*ACTIVITY*: From the material below, please set down exactly the lines starting with the one with "(187, 709) none" and going on through the one with "[258,336,312,345] should not", without a single picture.

*WORKING DATA*:
====

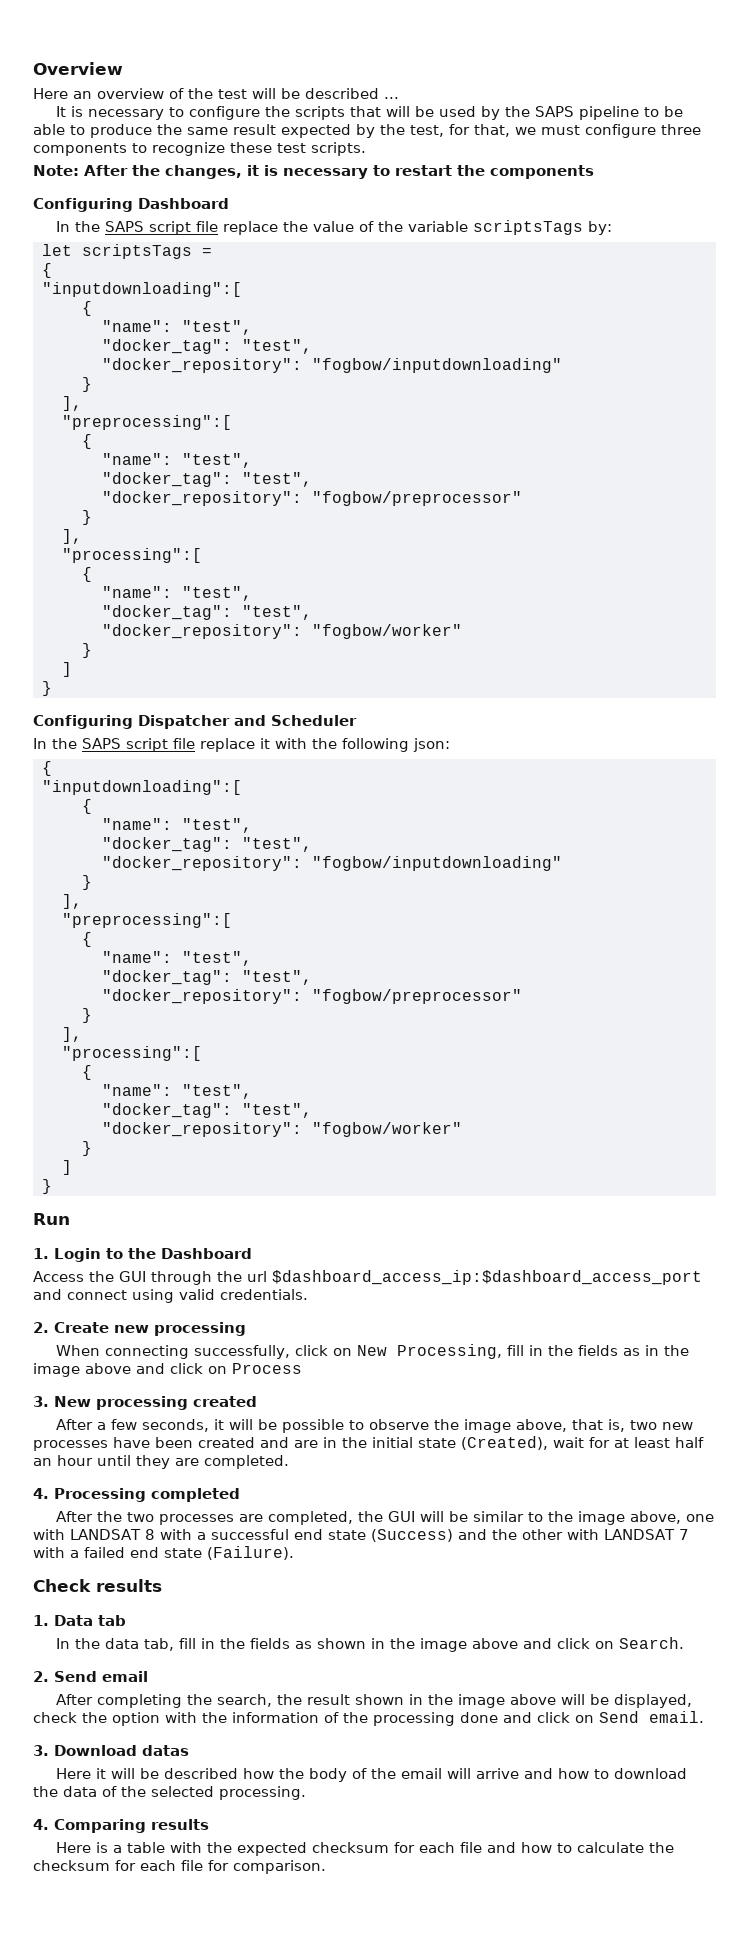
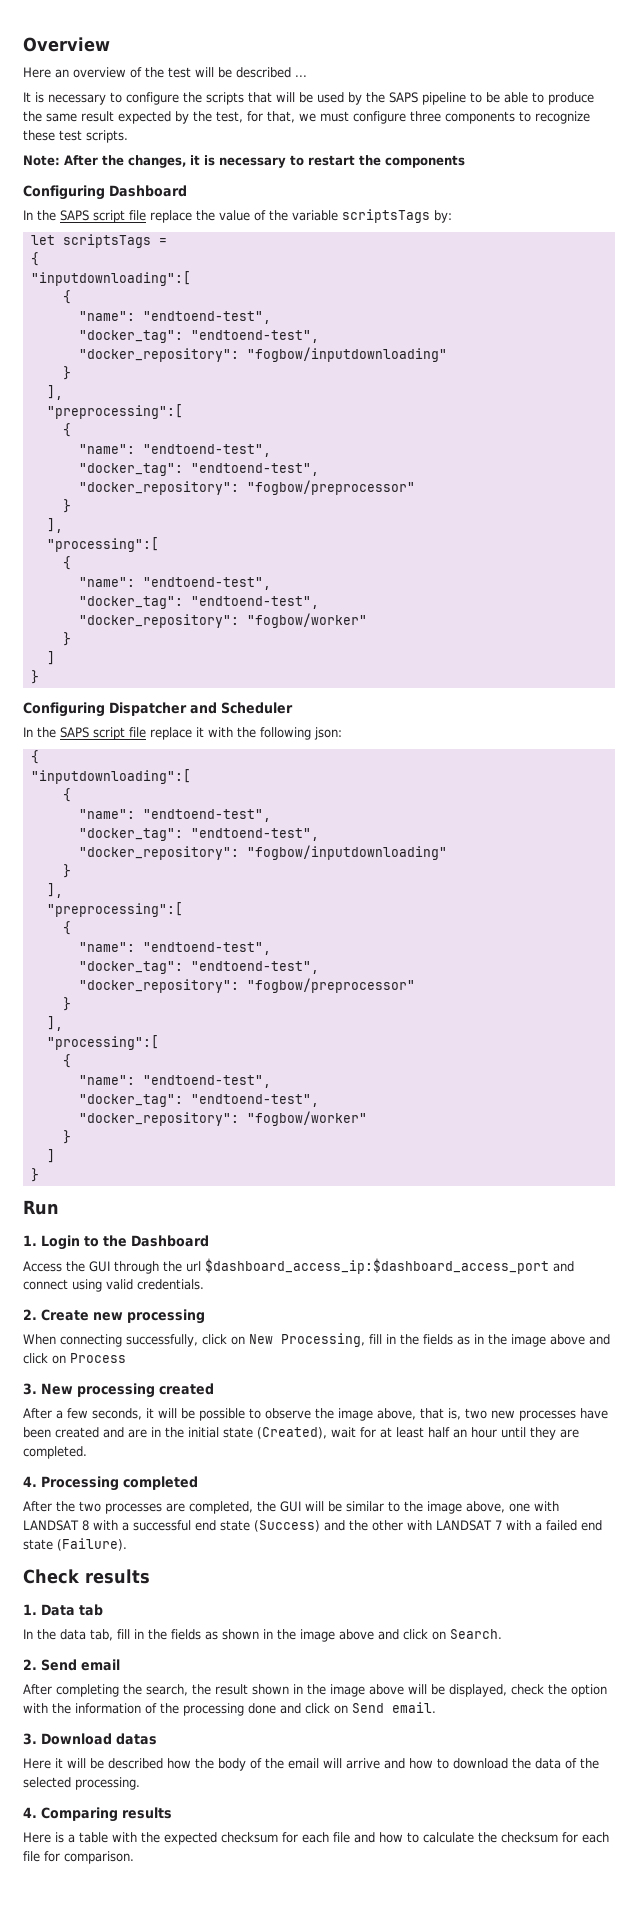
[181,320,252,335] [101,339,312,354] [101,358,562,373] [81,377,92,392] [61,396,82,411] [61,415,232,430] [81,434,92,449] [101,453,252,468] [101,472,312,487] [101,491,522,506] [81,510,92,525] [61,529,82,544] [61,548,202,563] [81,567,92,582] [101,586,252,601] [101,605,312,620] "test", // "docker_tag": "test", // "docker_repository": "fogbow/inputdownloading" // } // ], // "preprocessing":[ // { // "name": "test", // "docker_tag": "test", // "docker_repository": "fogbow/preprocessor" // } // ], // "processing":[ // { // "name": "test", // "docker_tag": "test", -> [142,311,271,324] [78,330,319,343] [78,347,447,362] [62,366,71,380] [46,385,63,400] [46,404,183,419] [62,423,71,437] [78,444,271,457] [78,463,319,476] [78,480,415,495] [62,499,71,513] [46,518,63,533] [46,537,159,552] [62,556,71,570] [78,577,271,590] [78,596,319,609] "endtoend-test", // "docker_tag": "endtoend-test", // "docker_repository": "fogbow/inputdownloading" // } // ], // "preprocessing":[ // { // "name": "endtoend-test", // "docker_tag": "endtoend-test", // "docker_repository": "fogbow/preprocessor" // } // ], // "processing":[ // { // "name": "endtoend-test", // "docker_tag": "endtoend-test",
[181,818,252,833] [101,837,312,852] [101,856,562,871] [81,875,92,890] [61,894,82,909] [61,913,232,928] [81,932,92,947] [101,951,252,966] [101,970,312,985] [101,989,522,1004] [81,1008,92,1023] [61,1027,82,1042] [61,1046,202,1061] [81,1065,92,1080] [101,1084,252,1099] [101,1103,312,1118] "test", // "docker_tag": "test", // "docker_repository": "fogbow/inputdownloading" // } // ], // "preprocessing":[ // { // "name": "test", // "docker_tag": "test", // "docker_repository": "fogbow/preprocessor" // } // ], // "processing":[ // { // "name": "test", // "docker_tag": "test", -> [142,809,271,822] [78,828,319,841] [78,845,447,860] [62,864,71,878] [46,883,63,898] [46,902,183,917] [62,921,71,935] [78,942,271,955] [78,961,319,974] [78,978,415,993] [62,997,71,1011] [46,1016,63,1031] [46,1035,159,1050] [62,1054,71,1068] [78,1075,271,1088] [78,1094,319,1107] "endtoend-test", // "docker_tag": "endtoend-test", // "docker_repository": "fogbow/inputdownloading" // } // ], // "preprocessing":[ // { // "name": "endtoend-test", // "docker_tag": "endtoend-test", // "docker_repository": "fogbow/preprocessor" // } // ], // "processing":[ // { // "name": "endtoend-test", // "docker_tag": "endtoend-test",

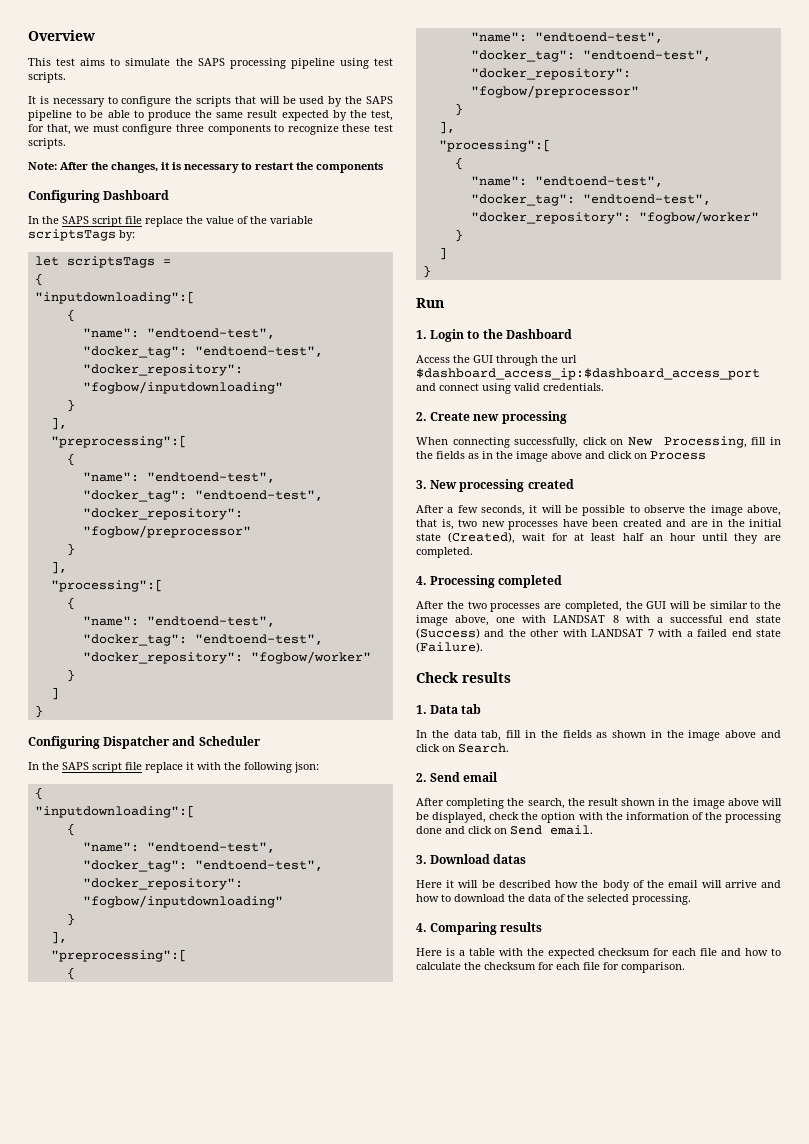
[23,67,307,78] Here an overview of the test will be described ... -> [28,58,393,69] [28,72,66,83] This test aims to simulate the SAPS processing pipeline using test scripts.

====

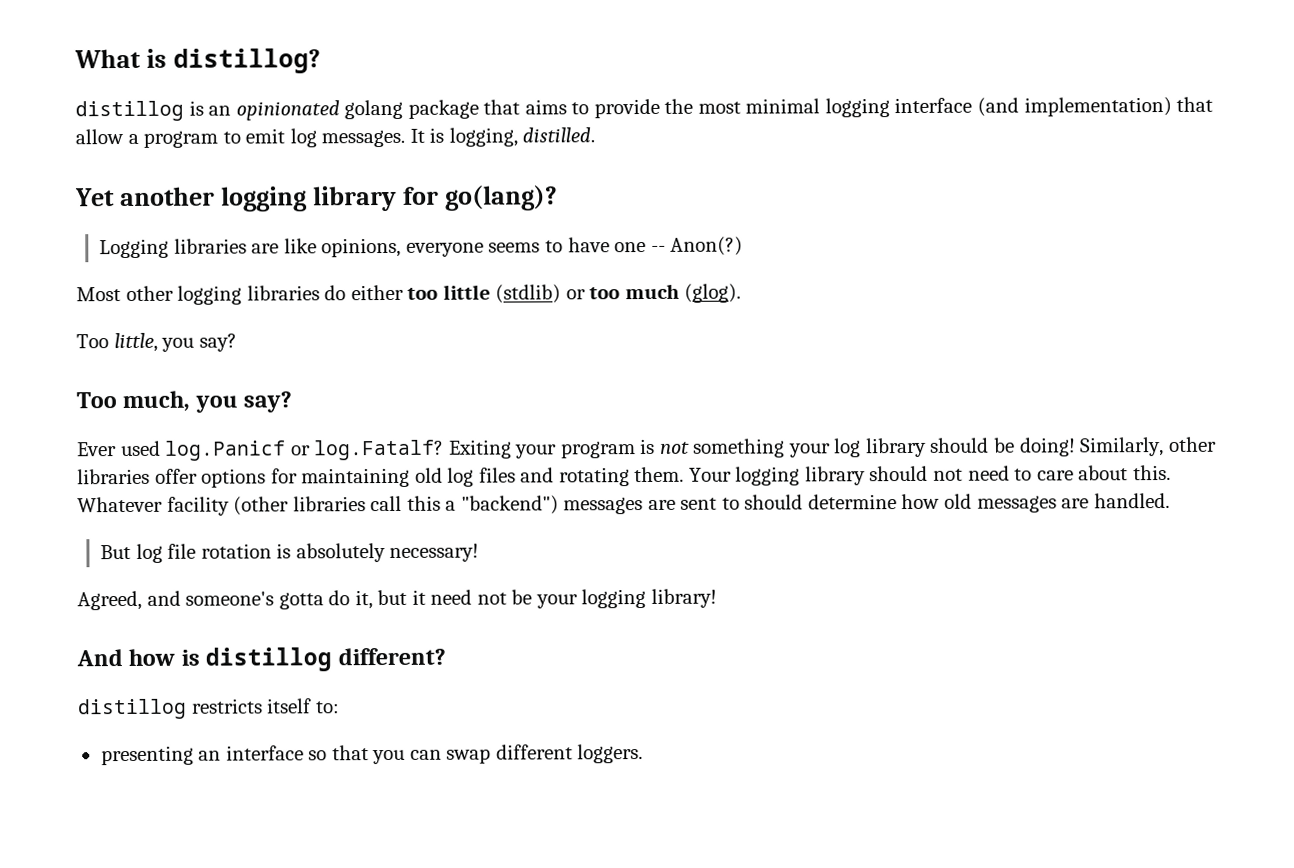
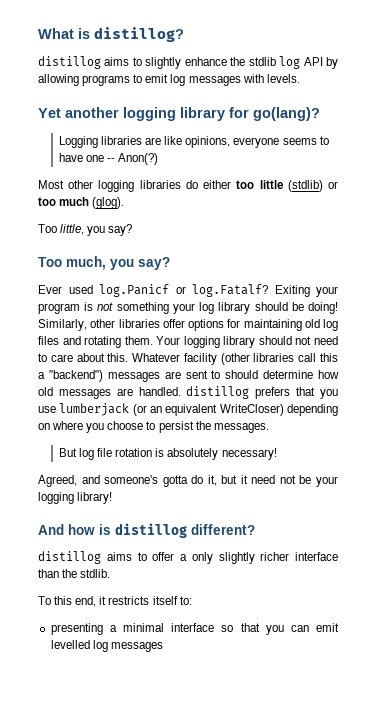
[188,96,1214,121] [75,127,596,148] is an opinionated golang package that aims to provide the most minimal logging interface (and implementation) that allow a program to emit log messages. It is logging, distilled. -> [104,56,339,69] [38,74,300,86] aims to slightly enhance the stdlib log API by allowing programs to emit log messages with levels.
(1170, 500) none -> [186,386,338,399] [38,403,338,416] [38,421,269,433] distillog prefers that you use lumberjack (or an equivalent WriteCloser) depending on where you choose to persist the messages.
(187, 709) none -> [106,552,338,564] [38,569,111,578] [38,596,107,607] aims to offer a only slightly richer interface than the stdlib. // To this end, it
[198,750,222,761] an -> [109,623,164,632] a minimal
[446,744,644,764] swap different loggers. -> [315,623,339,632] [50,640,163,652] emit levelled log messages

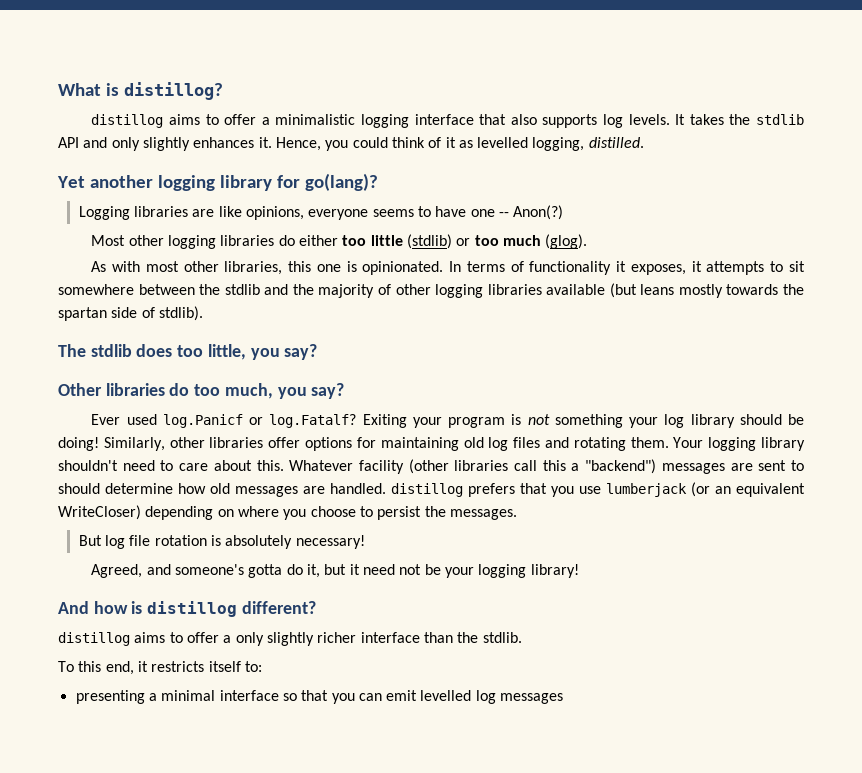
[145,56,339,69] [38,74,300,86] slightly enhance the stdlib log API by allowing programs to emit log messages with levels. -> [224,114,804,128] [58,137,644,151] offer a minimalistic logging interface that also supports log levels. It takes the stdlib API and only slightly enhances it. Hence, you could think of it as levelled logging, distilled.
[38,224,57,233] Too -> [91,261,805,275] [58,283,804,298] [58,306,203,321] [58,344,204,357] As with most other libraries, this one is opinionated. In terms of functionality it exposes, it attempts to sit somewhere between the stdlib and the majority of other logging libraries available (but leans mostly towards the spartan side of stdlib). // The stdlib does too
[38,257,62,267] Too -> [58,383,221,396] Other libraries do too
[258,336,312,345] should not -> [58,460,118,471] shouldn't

====

*SOLVED EXERCISE*:
(187, 709) none -> [106,552,338,564] [38,569,111,578] [38,596,107,607] aims to offer a only slightly richer interface than the stdlib. // To this end, it
[198,750,222,761] an -> [109,623,164,632] a minimal
[446,744,644,764] swap different loggers. -> [315,623,339,632] [50,640,163,652] emit levelled log messages

[145,56,339,69] [38,74,300,86] slightly enhance the stdlib log API by allowing programs to emit log messages with levels. -> [224,114,804,128] [58,137,644,151] offer a minimalistic logging interface that also supports log levels. It takes the stdlib API and only slightly enhances it. Hence, you could think of it as levelled logging, distilled.
[38,224,57,233] Too -> [91,261,805,275] [58,283,804,298] [58,306,203,321] [58,344,204,357] As with most other libraries, this one is opinionated. In terms of functionality it exposes, it attempts to sit somewhere between the stdlib and the majority of other logging libraries available (but leans mostly towards the spartan side of stdlib). // The stdlib does too
[38,257,62,267] Too -> [58,383,221,396] Other libraries do too
[258,336,312,345] should not -> [58,460,118,471] shouldn't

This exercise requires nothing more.